Shareholders are being urged to use the annual general meetings of Pfizer and GlaxoSmithKline to put pressure on the companies to lower the price of their life-saving pneumonia vaccines.
ShareAction, the responsible investment charity, issued the call ahead of Pfizer’s AGM in New York on Thursday, and GSK’s annual meeting in London next week.
Médecins Sans Frontières (MSF) has just delivered petitions to both companies asking them to lower their vaccine prices to $5 (£3.43) for each child in developing countries, and plans to raise the issue at both AGMs.
Pneumonia is the single largest cause of death for children under five globally and kills almost 1 million children a year, it is estimated. The two pharmaceutical companies have dominated the market for the main pneumococcal vaccines for years.
Pfizer and the British company GSK have come under growing pressure from more than 50 countries and international health charities to reduce the high price of pneumococcal vaccines. The price tag was the main reason why the cost of fully vaccinating a child was now 68 times more expensive than it was in 2001, ShareAction said.
Ten vaccines are on the World Health Organisation schedule. Pneumococcal vaccines were added to the childhood vaccination schedule in 2006.
Pfizer had made more than $26bn in sales from pneumonia treatments since 2009 while GSK had made $3.5bn in that period, ShareAction said.
GSK’s latest results, published on Wednesday, showed that vaccine sales were strong in the first three months of this year, rising 23% to £882m, with sales of its pneumonia vaccine Synflorix up 48% to £91m.

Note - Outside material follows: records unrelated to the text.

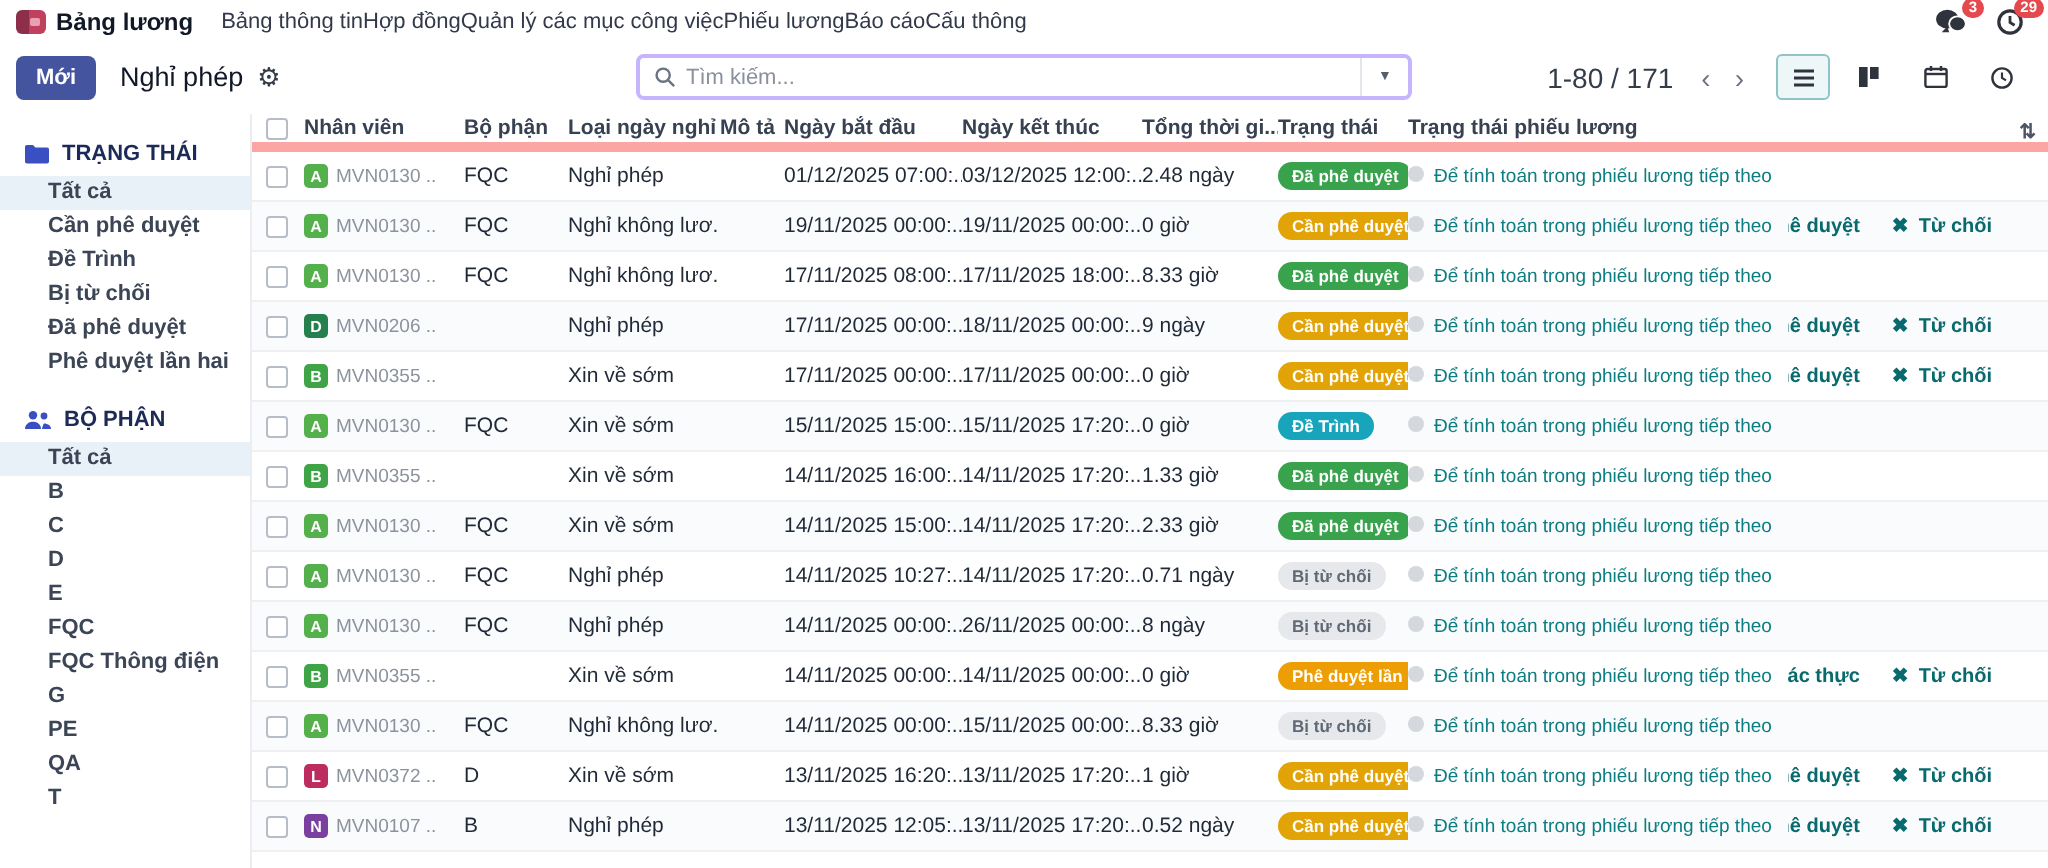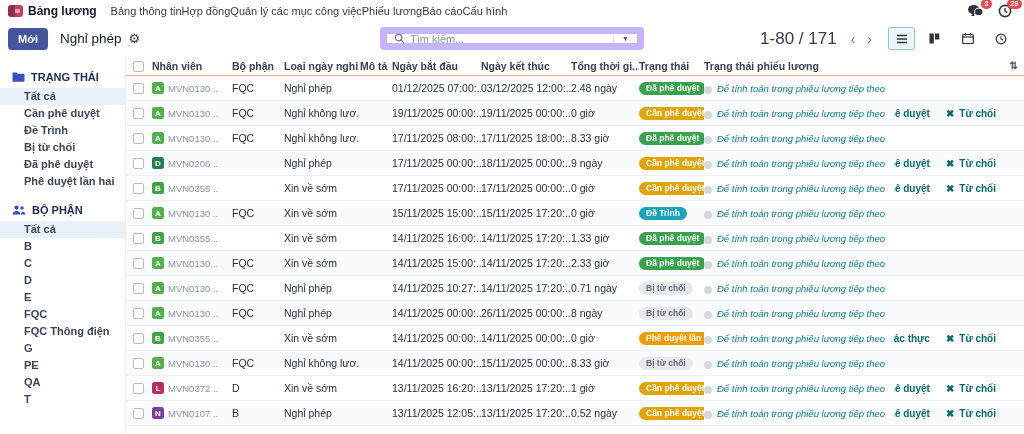--- a/index.html
+++ b/index.html
@@ -16,58 +16,58 @@
   .app-icon::after { content:""; position:absolute; right:3px; top:4px; width:5px; height:4px; border-radius:1px; background:#e8a0b2; }
   .nav-item { color:#32394a; font-size:11px; cursor:pointer; white-space:nowrap; }
   .nav-right { display:flex; align-items:center; gap:14px; }
   .nav-ico { position:relative; width:16px; height:14px; cursor:pointer; }
   .badge { position:absolute; top:-5px; right:-8px; background:#e5484d; color:#fff; font-size:7.5px; font-weight:bold; border-radius:8px; padding:1px 3.5px; line-height:1.1; }
   
   .control-panel { height:37px; display:flex; align-items:center; padding:0 10px 0 8px; position:relative; }
   .btn-new { background:#44549e; color:#fff; border:none; border-radius:4px; font-size:11px; font-weight:bold; padding:5px 10px; cursor:pointer; font-family:inherit; }
   .page-title { font-size:13.5px; color:#111827; margin-left:12px; font-weight:500; }
   .gear { margin-left:7px; font-size:13px; color:#333c47; cursor:pointer; line-height:1; }
-  .search-box { position:absolute; left:50%; top:7px; transform:translateX(-50%); width:264px; height:23px;
-    border:7px solid #c4b5fd; border-radius:4px; background:#fff; display:flex; align-items:center; }
+  .search-box { position:absolute; left:50%; top:7px; transform:translateX(-50%); width:388px; height:23px;
+    border:2px solid #c4b5fd; border-radius:4px; background:#fff; display:flex; align-items:center; }
   .search-text { color:#8a919c; font-size:11px; margin-left:5px; flex:1; }
   .search-caret { width:24px; height:100%; display:flex; align-items:center; justify-content:center; border-left:1px solid #e2e5e9; color:#555e6a; font-size:7px; cursor:pointer; }
   .cp-right { margin-left:auto; display:flex; align-items:center; }
-  .pager-text { font-size:17px; color:#333c47; margin-right:8px; }
+  .pager-text { font-size:14px; color:#333c47; margin-right:8px; }
   .pager-btn { border:none; background:transparent; color:#6b7280; font-size:14px; line-height:1; padding:2px 6px; cursor:pointer; font-family:inherit; }
   .views { display:flex; align-items:center; gap:6px; margin-left:10px; }
   .view-btn { width:27px; height:23px; display:flex; align-items:center; justify-content:center; border:1px solid transparent; border-radius:3px; background:transparent; cursor:pointer; padding:0; }
   .view-btn.active { border-color:#8fc3c6; background:#eef7f7; }
   
   .content { display:flex; height:377px; }
   .sidebar { width:125px; flex-shrink:0; padding-top:10px; overflow:hidden; }
   .side-title { display:flex; align-items:center; gap:6px; padding:4px 0 5px 12px; font-size:11px; font-weight:bold; color:#1c2a57; }
   .side-item { position:relative; font-size:11px; color:#3b4556; padding:2px 12px 3px 24px; cursor:pointer; white-space:nowrap;font-weight:bold; }
   .side-item.selected { background:#e9f1f8; }
   .side-item .exp { position:absolute; left:13px; top:4px; font-size:6.5px; color:#374151; }
   
   .table-area { flex:1; display:flex; flex-direction:column; border-left:1px solid #ebedf0; }
   .trow { display:grid; grid-template-columns:26px 80px 52px 76px 32px 89px 90px 68px 65px 190px 1fr; align-items:center; }
-  .thead { height:19px; border-bottom:1px solid #fca5a5; font-weight:bold; color:#374151; font-size:10.5px; position:relative; }
+  .thead { height:19px; border-bottom:5px solid #fca5a5; font-weight:bold; color:#374151; font-size:10.5px; position:relative; }
   .thead .cell { overflow:hidden; white-space:nowrap; }
   .col-toggle { position:absolute; right:6px; top:3px; font-size:10px; color:#4b5563; cursor:pointer; }
   .rows { flex:1; overflow:hidden; }
   .drow { height:25px; border-bottom:1px solid #eef0f2; font-size:10.5px; cursor:pointer; }
   .drow:nth-child(even) { background:#fafbfc; }
   .cell { overflow:hidden; white-space:nowrap; }
   .chk { width:11px; height:11px; border:1px solid #b7bdc6; border-radius:2px; background:#fff; margin-left:7px; cursor:pointer; }
   .emp { display:flex; align-items:center; gap:4px; }
   .avatar { width:12px; height:12px; border-radius:2.5px; color:#fff; font-size:8px; font-weight:bold; display:flex; align-items:center; justify-content:center; flex-shrink:0; }
   .emp-code { color:#8b939e; font-size:9.5px; }
   .pill { display:inline-block; font-size:8.5px; font-weight:bold; color:#fff; border-radius:9px; padding:2.5px 7px; line-height:1; white-space:nowrap; }
   .st-approved { background:#38a24c; }
   .st-to_approve { background:#e2a306; }
   .st-submitted { background:#18a5bb; }
   .st-refused { background:#e7e8eb; color:#606a76; }
   .st-second { background:#ec9e04; }
-  .payslip { display:flex; align-items:flex-end; gap:5px;font-style:italic; }
+  .payslip { display:flex; align-items:flex-start; gap:5px; }
   .ps-dot { width:8px; height:8px; border-radius:50%; background:#d5d8dc; flex-shrink:0; }
   .ps-text { color:#0c7d82; font-size:9.5px; white-space:nowrap; }
   .actions { display:flex; align-items:center; justify-content:flex-end; gap:16px; padding-right:28px; }
   .act { display:flex; align-items:center; gap:5px; color:#086a6e; font-weight:bold; font-size:10px; cursor:pointer; white-space:nowrap; }
   .act .glyph { font-size:10px; }
   svg { display:block; }
 </style>
 </head>
 <body>
 
@@ -76,21 +76,21 @@
     <div class="brand">
       <span class="app-icon"></span>
       <span>Bảng lương</span>
     </div>
     <div style="display:flex;">
         <span class="nav-item">Bảng thông tin</span>
         <span class="nav-item">Hợp đồng</span>
         <span class="nav-item">Quản lý các mục công việc</span>
         <span class="nav-item">Phiếu lương</span>
         <span class="nav-item">Báo cáo</span>
-        <span class="nav-item">Cấu hình</span>
+        <span class="nav-item">Cấu thông</span>
       </div>
   </div>
   <div class="nav-right">
     <div class="nav-ico">
       <svg width="15" height="13" viewBox="0 0 16 14">
           <ellipse cx="6" cy="6" rx="6" ry="5" fill="#2e333c"></ellipse>
           <ellipse cx="11.5" cy="8.5" rx="4.5" ry="4" fill="#2e333c" stroke="#fff" stroke-width="1"></ellipse>
           <path d="M3 13l3-3 1 3z" fill="#2e333c"></path>
         </svg>
       <span class="badge">3</span>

MSF said that a small number of countries could get the pneumonia vaccines for $9 for three doses under the Gavi Alliance (a global health partnership), which is backed by the Bill & Melinda Gates Foundation, Unicef and the WHO. For other countries the price could be at least six times higher.
GSK said it was one of the largest contributors of vaccines to Gavi for treating several diseases, and had been offering Synflorix to the alliance at a “deeply discounted” price since 2010. It has lowered its price to Gavi, to $3.05 per dose from 2017 – a level which just covered its cost, the drugs firm said. It added that its pneumococcal vaccine was one of the most complex it had ever manufactured, essentially combining 10 vaccines in one.
However, Greg Elder, medical coordinator for MSF’s access campaign, said: “What’s the point of a life-saving vaccine if the most vulnerable people can’t afford it?”
ShareAction criticised the opaque pricing of both companies’ vaccines, which made it hard for countries to negotiate. Catherine Howarth, the charity’s chief executive, said: “These two pharmaceutical giants are found in many global investment portfolios. Our latest briefing brings their vaccine pricing tactics to investors’ attention.”
The €165bn Dutch pension fund PFZW has indicated that it will push for more affordable drugs, arguing that drugs manufacturers had a “social responsibility to price their products reasonably”.
Hillary Clinton has slammed the “predatory pricing” of some companies and vowed to limit the amount they can charge for their drugs if she wins in the US presidential elections.
Cheaper pneumonia vaccines, made by the Serum Institute of India, and South Korea’s Panacea and SK Chemicals in partnership with France’s Sanofi healthcare company, are set to come on to the market from 2018.
Countries including Algeria, Bosnia, Egypt, Indonesia, Jordan, Thailand and Tunisia, among others, have said they are unable to introduce the pneumonia vaccine because of its high price, MSF noted.
Vickie Hawkins, executive director of MSF UK, said: “Whilst the price of the pneumonia vaccine is clearly making a profit for GSK shareholders, it’s failing three-quarters of the world’s children. They remain unprotected against this deadly disease as a number of countries can’t afford to buy the vaccine – 2,500 children will die from pneumonia today.”